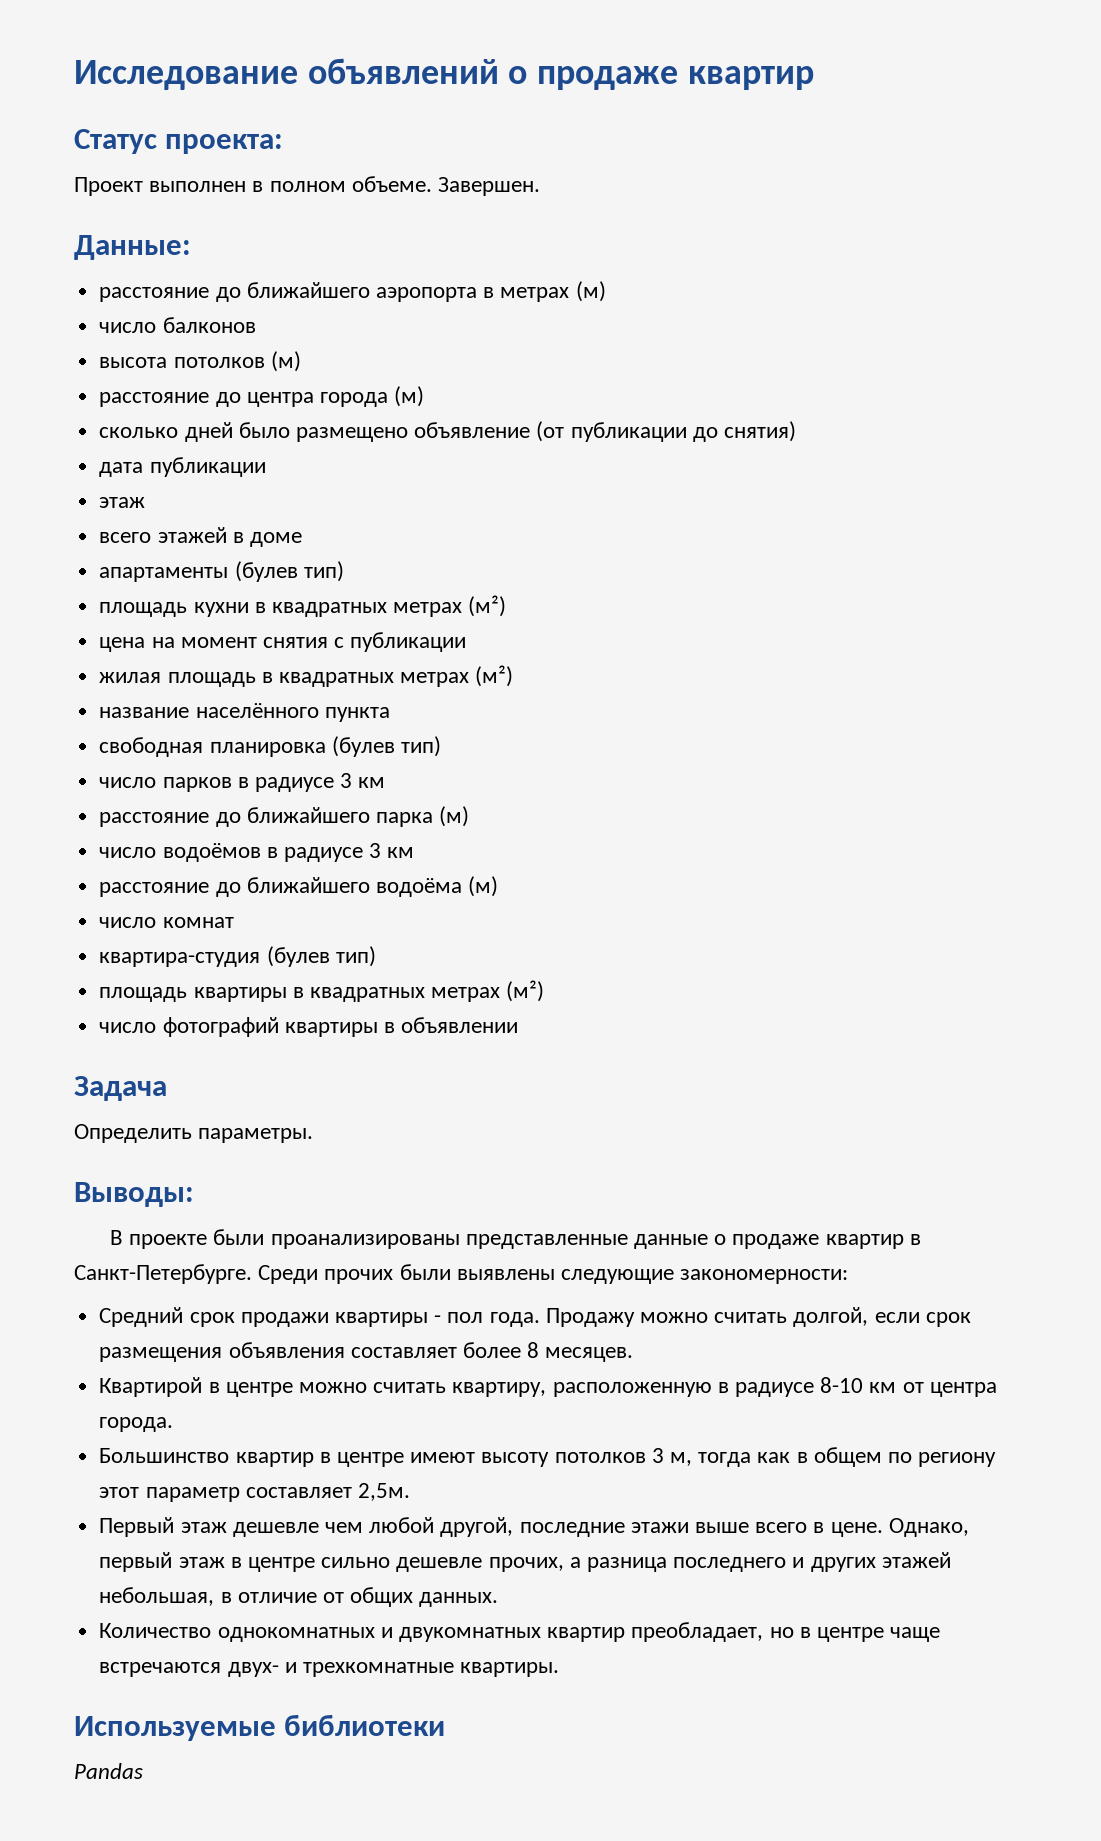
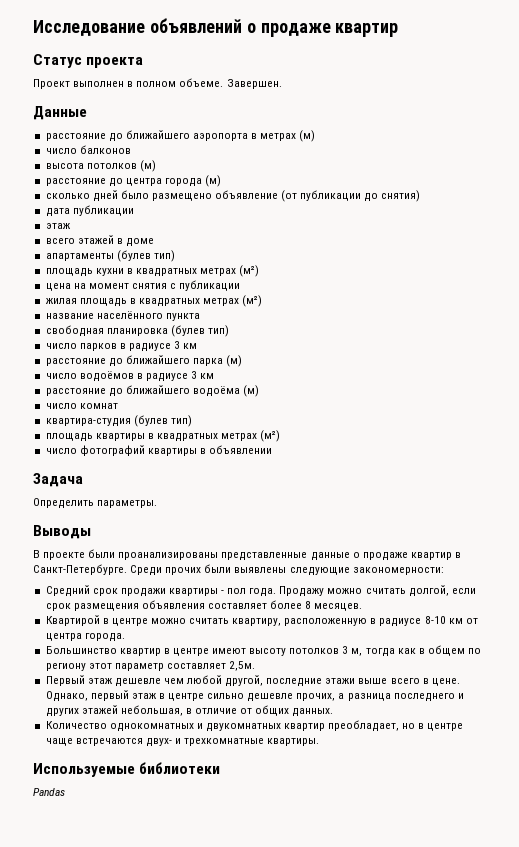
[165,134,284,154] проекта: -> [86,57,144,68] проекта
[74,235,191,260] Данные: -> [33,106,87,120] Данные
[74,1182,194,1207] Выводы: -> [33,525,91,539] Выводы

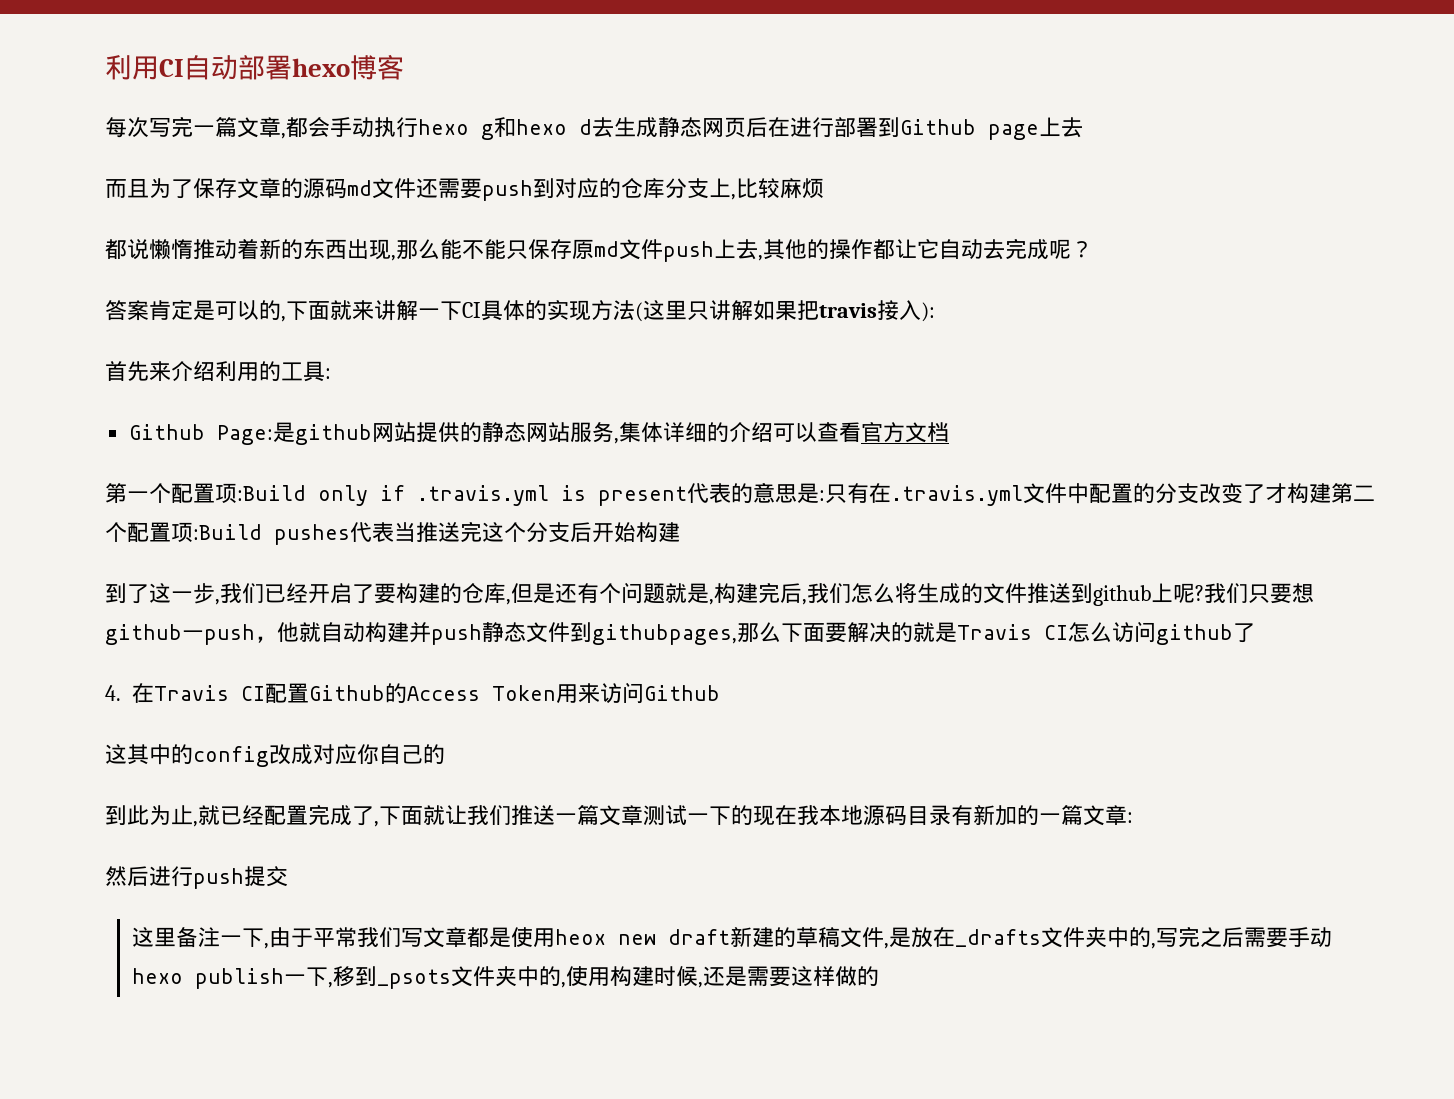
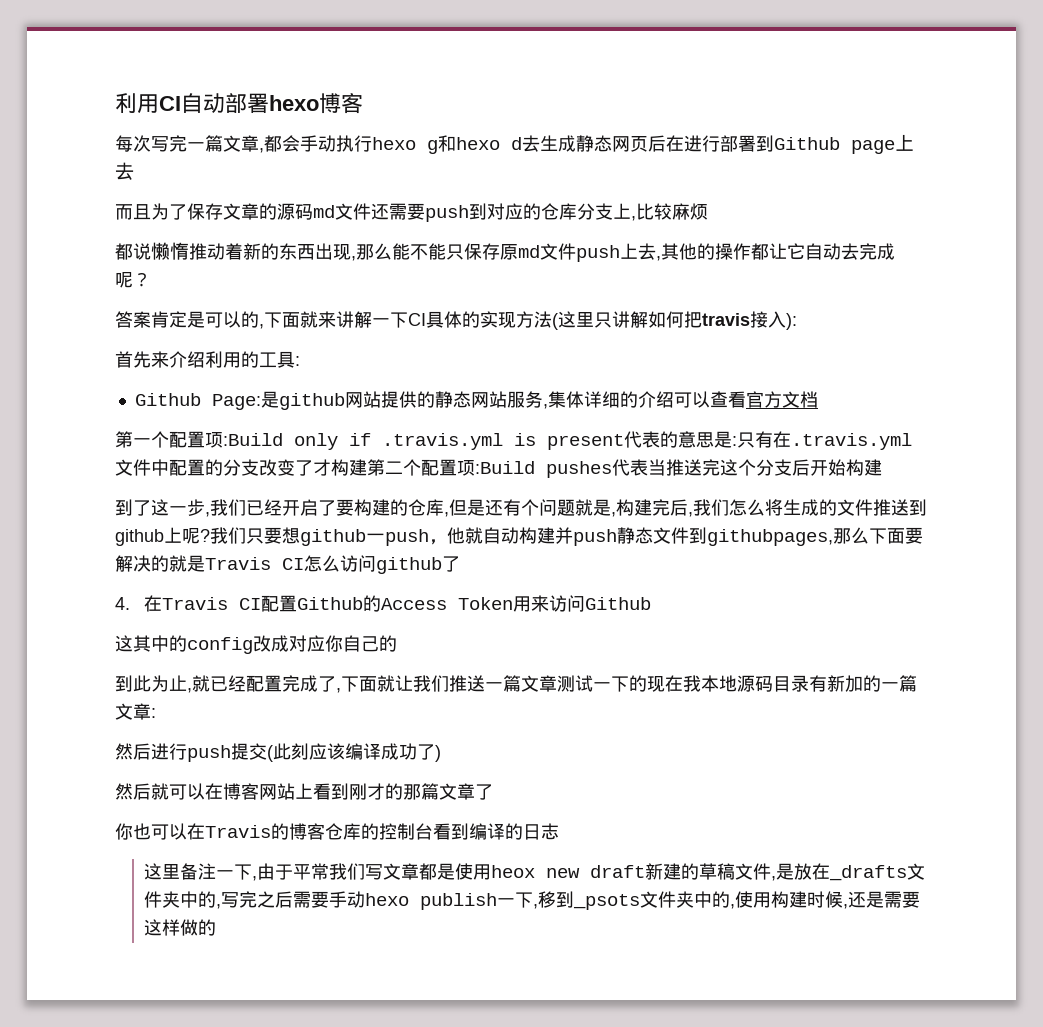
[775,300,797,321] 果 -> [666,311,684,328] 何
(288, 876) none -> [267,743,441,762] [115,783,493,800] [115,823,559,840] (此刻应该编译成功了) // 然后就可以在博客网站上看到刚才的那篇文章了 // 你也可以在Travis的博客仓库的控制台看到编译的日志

* * *

**Your objective**. Restate each entry word for word. Omit every picture.

**Reply to the exercise**.
[165,134,284,154] проекта: -> [86,57,144,68] проекта
[74,235,191,260] Данные: -> [33,106,87,120] Данные
[74,1182,194,1207] Выводы: -> [33,525,91,539] Выводы

[775,300,797,321] 果 -> [666,311,684,328] 何
(288, 876) none -> [267,743,441,762] [115,783,493,800] [115,823,559,840] (此刻应该编译成功了) // 然后就可以在博客网站上看到刚才的那篇文章了 // 你也可以在Travis的博客仓库的控制台看到编译的日志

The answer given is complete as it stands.